» Exercise goal: Word for word, copy the lines beginning at the one with "- 在Java里，静态方法和" and ending at the last line below; pictures stay out.

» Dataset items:
---+---
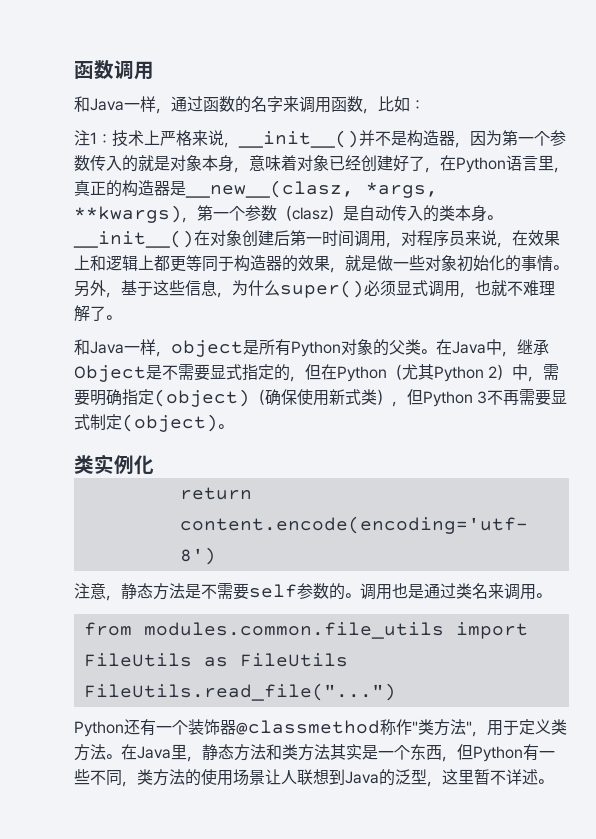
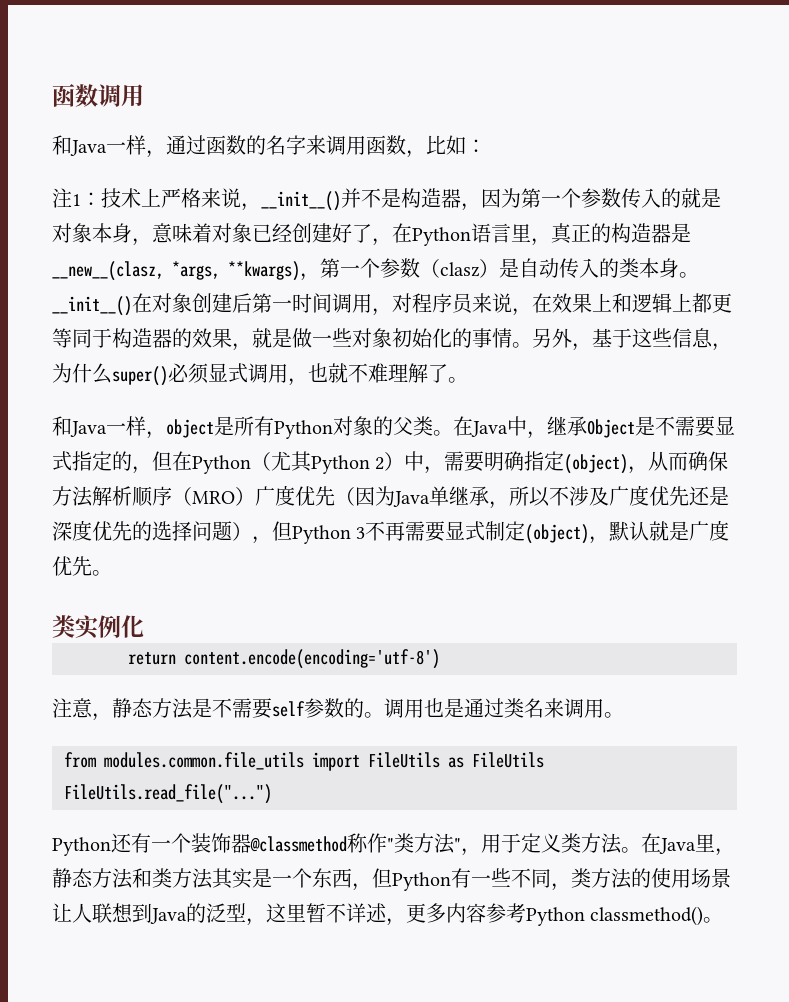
- 在Java中，继承Object是不需要显式指定的，但在Python（尤其Python 2）中，需要明确指定(object)（确保使用新式类），但Python 3不再需要显式制定(object)。
+ 在Java中，继承Object是不需要显式指定的，但在Python（尤其Python 2）中，需要明确指定(object)，从而确保方法解析顺序（MRO）广度优先（因为Java单继承，所以不涉及广度优先还是深度优先的选择问题），但Python 3不再需要显式制定(object)，默认就是广度优先。
- 在Java里，静态方法和类方法其实是一个东西，但Python有一些不同，类方法的使用场景让人联想到Java的泛型，这里暂不详述。
+ 在Java里，静态方法和类方法其实是一个东西，但Python有一些不同，类方法的使用场景让人联想到Java的泛型，这里暂不详述，更多内容参考Python classmethod()。

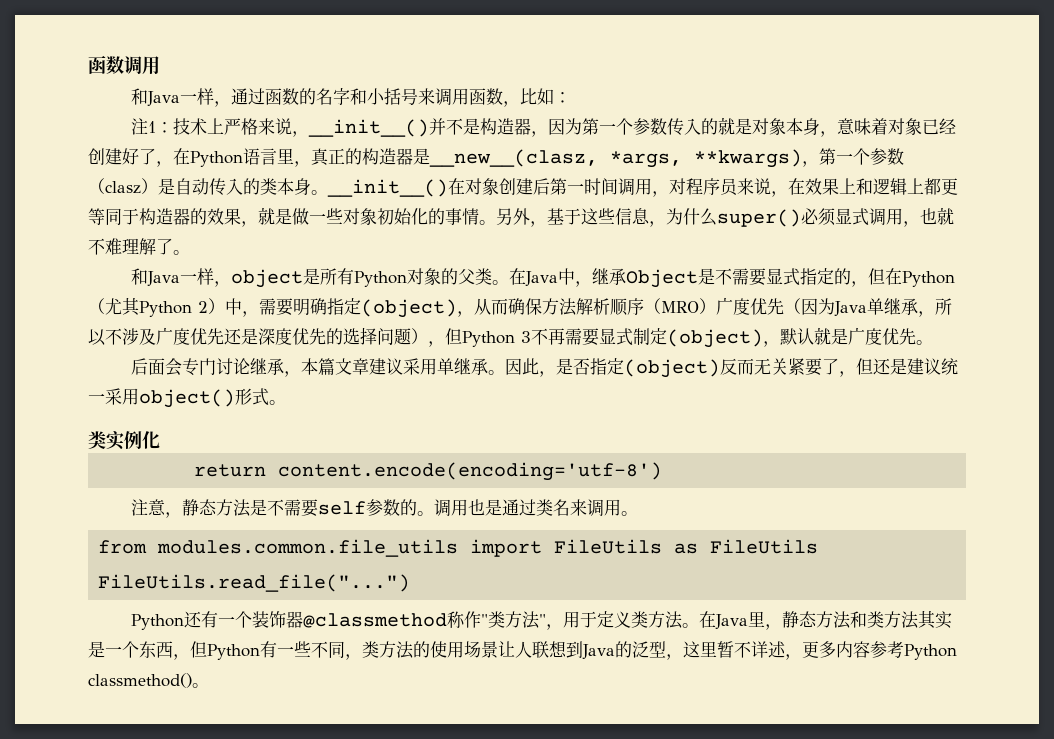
- 和Java一样，通过函数的名字来调用函数，比如：
+ 和Java一样，通过函数的名字和小括号来调用函数，比如：
+ 后面会专门讨论继承，本篇文章建议采用单继承。因此，是否指定(object)反而无关紧要了，但还是建议统一采用object()形式。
---+---
» Completed task:
- 在Java里，静态方法和类方法其实是一个东西，但Python有一些不同，类方法的使用场景让人联想到Java的泛型，这里暂不详述。
+ 在Java里，静态方法和类方法其实是一个东西，但Python有一些不同，类方法的使用场景让人联想到Java的泛型，这里暂不详述，更多内容参考Python classmethod()。

- 和Java一样，通过函数的名字来调用函数，比如：
+ 和Java一样，通过函数的名字和小括号来调用函数，比如：
+ 后面会专门讨论继承，本篇文章建议采用单继承。因此，是否指定(object)反而无关紧要了，但还是建议统一采用object()形式。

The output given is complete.